From the listing below, pull out all lines with "Kubernetes" in them.
#### PROVIDED RECORDS
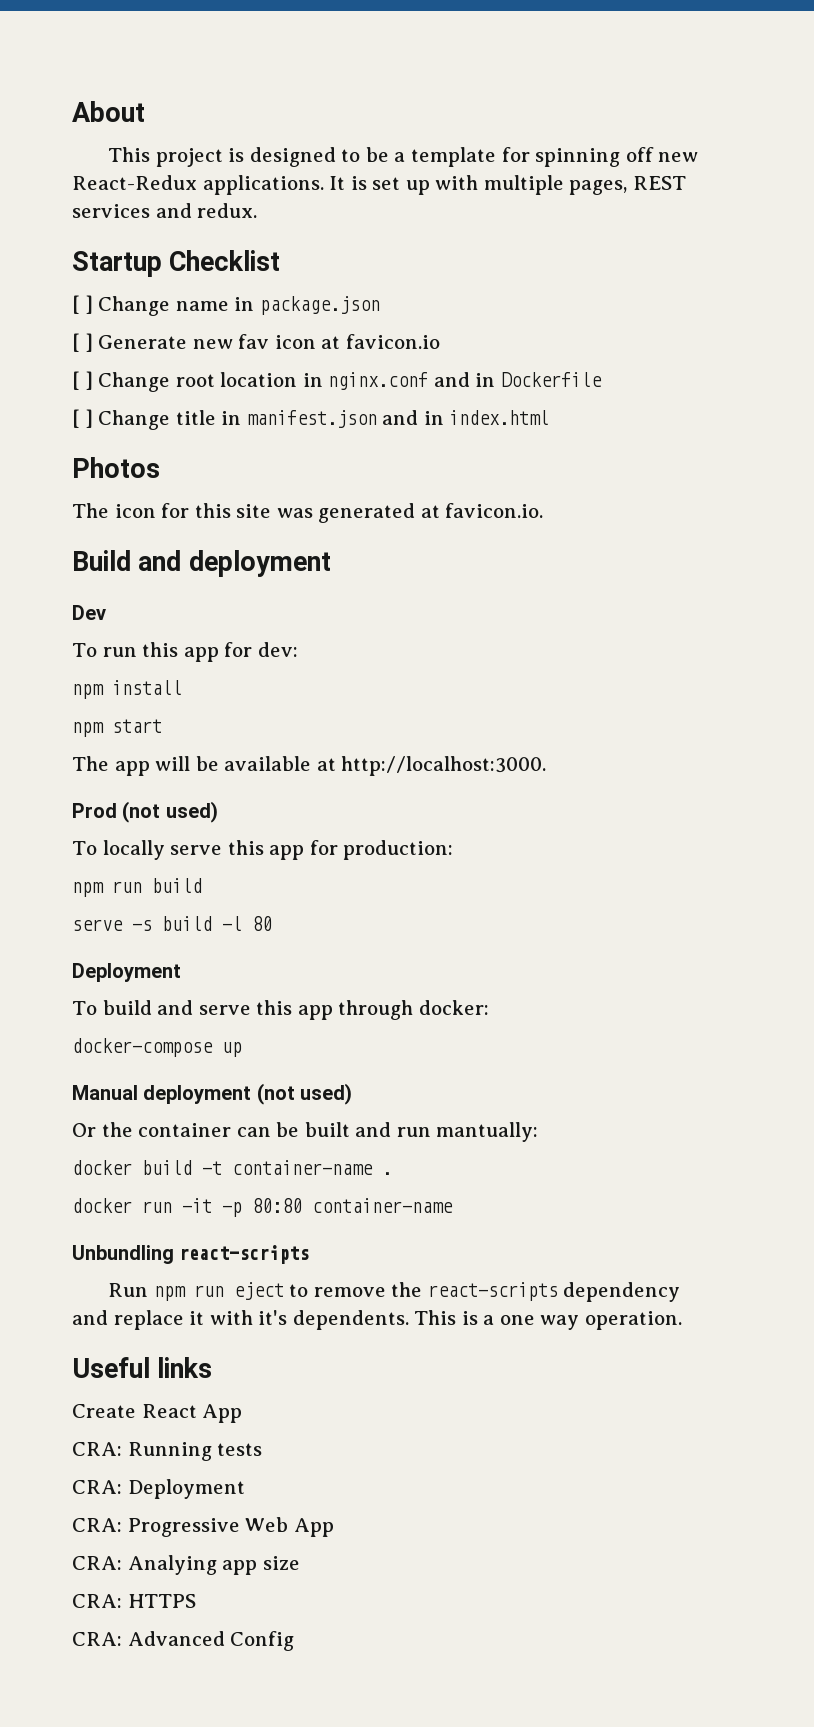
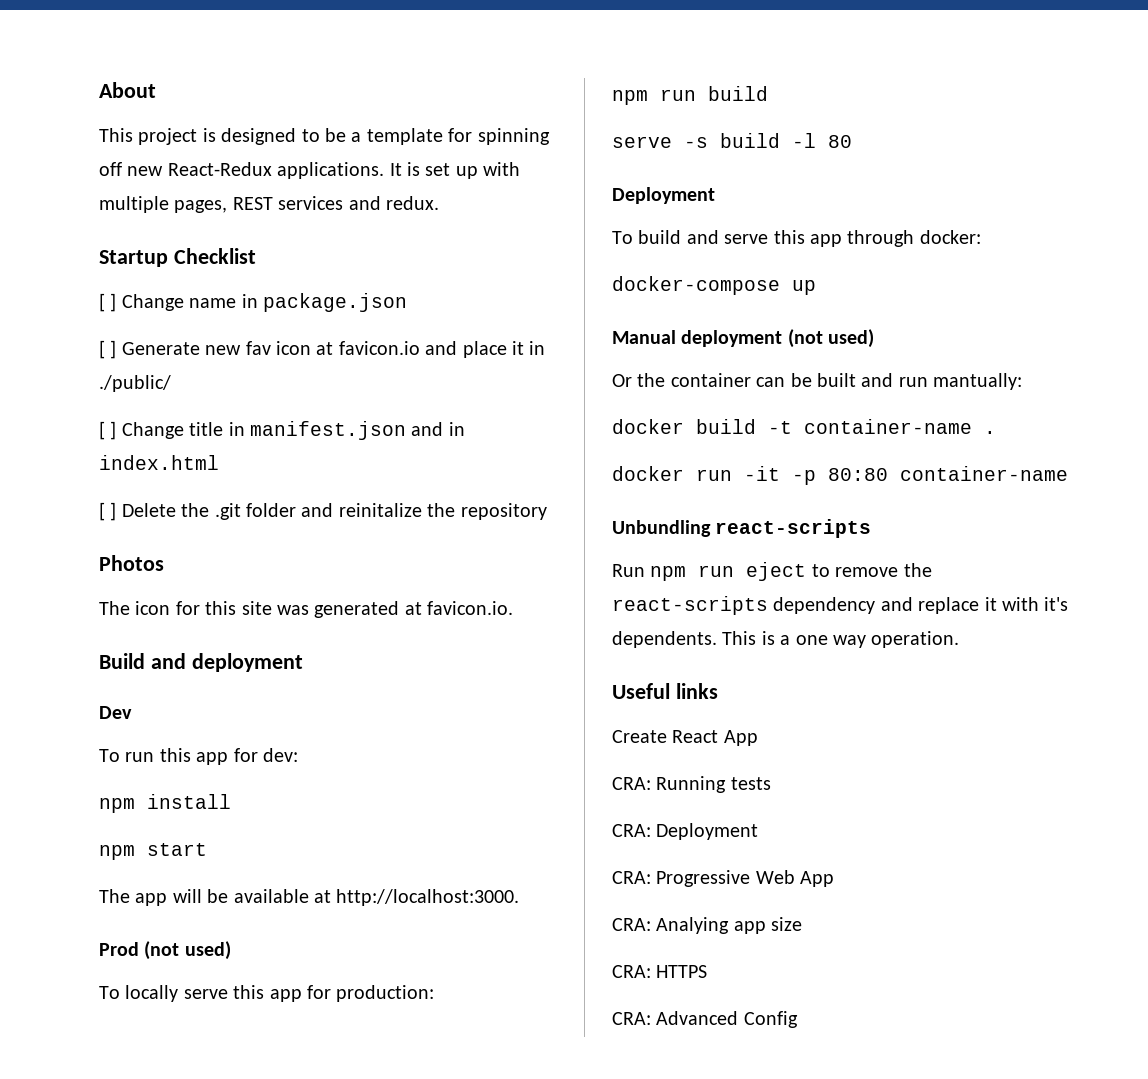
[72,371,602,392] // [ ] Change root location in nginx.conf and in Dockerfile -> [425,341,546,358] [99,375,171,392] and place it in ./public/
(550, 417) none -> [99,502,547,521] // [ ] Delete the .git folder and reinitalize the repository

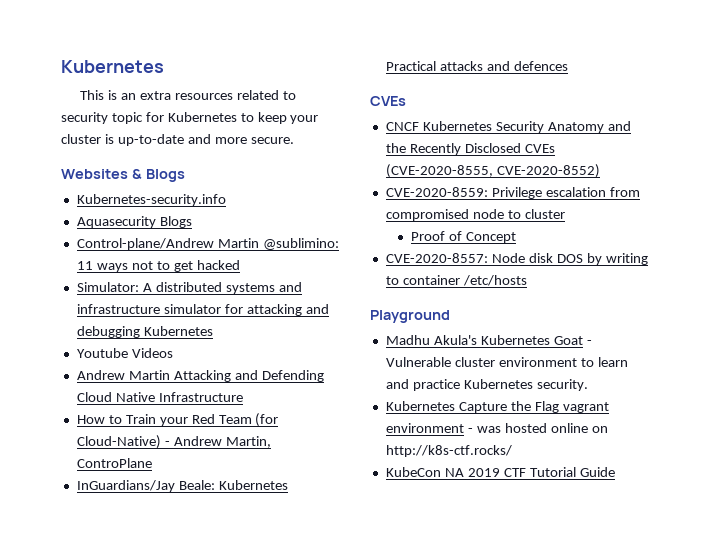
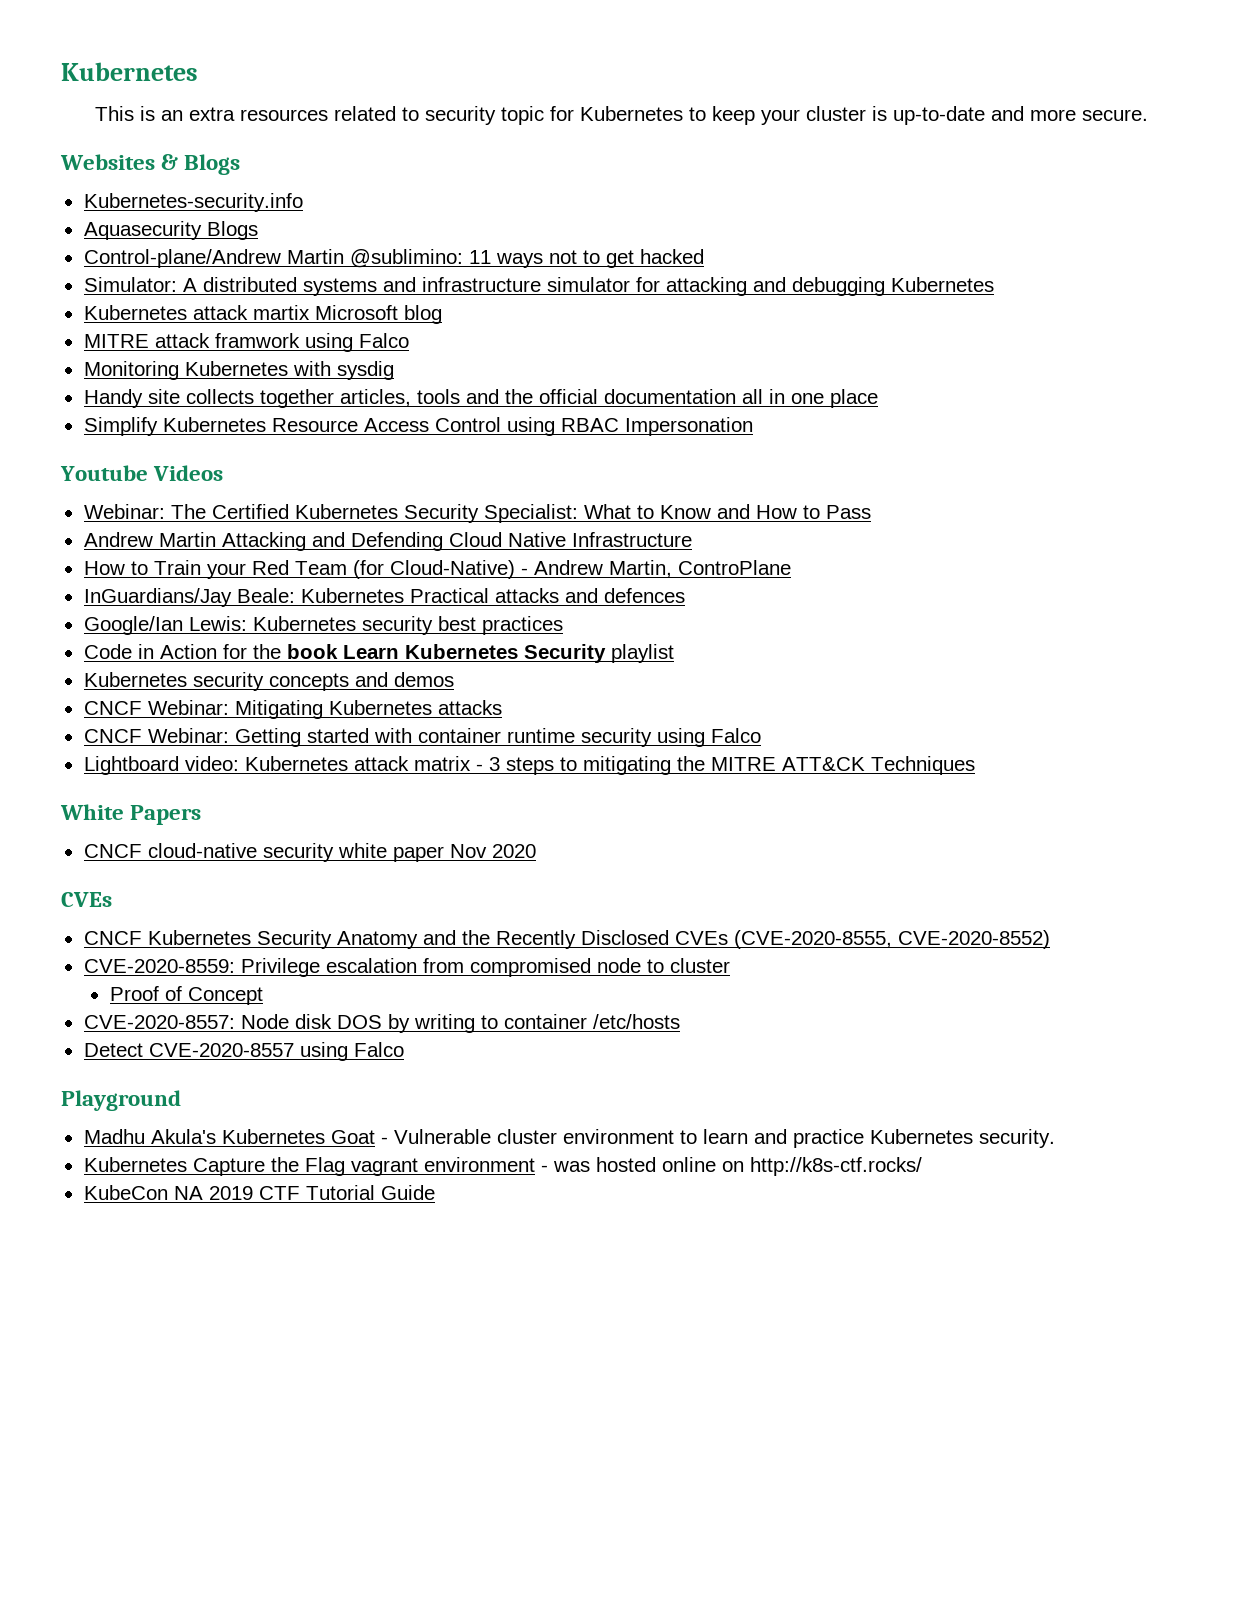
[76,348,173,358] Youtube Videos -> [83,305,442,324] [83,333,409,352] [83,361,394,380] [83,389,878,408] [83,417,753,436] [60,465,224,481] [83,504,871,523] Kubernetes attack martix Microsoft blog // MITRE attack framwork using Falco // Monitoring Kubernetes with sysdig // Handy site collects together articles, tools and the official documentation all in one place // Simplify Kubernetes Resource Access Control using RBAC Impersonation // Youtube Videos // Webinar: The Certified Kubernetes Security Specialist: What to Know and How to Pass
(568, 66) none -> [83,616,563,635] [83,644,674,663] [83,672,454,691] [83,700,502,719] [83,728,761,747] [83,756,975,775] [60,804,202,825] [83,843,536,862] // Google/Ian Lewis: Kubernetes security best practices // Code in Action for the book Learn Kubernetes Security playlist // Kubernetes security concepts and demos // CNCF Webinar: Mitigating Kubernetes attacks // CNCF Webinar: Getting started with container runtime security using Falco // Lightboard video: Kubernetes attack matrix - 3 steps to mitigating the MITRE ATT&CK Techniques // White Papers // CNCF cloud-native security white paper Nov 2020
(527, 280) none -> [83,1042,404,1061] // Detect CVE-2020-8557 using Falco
########
— EXERCISE RESULT —
[76,348,173,358] Youtube Videos -> [83,305,442,324] [83,333,409,352] [83,361,394,380] [83,389,878,408] [83,417,753,436] [60,465,224,481] [83,504,871,523] Kubernetes attack martix Microsoft blog // MITRE attack framwork using Falco // Monitoring Kubernetes with sysdig // Handy site collects together articles, tools and the official documentation all in one place // Simplify Kubernetes Resource Access Control using RBAC Impersonation // Youtube Videos // Webinar: The Certified Kubernetes Security Specialist: What to Know and How to Pass
(568, 66) none -> [83,616,563,635] [83,644,674,663] [83,672,454,691] [83,700,502,719] [83,728,761,747] [83,756,975,775] [60,804,202,825] [83,843,536,862] // Google/Ian Lewis: Kubernetes security best practices // Code in Action for the book Learn Kubernetes Security playlist // Kubernetes security concepts and demos // CNCF Webinar: Mitigating Kubernetes attacks // CNCF Webinar: Getting started with container runtime security using Falco // Lightboard video: Kubernetes attack matrix - 3 steps to mitigating the MITRE ATT&CK Techniques // White Papers // CNCF cloud-native security white paper Nov 2020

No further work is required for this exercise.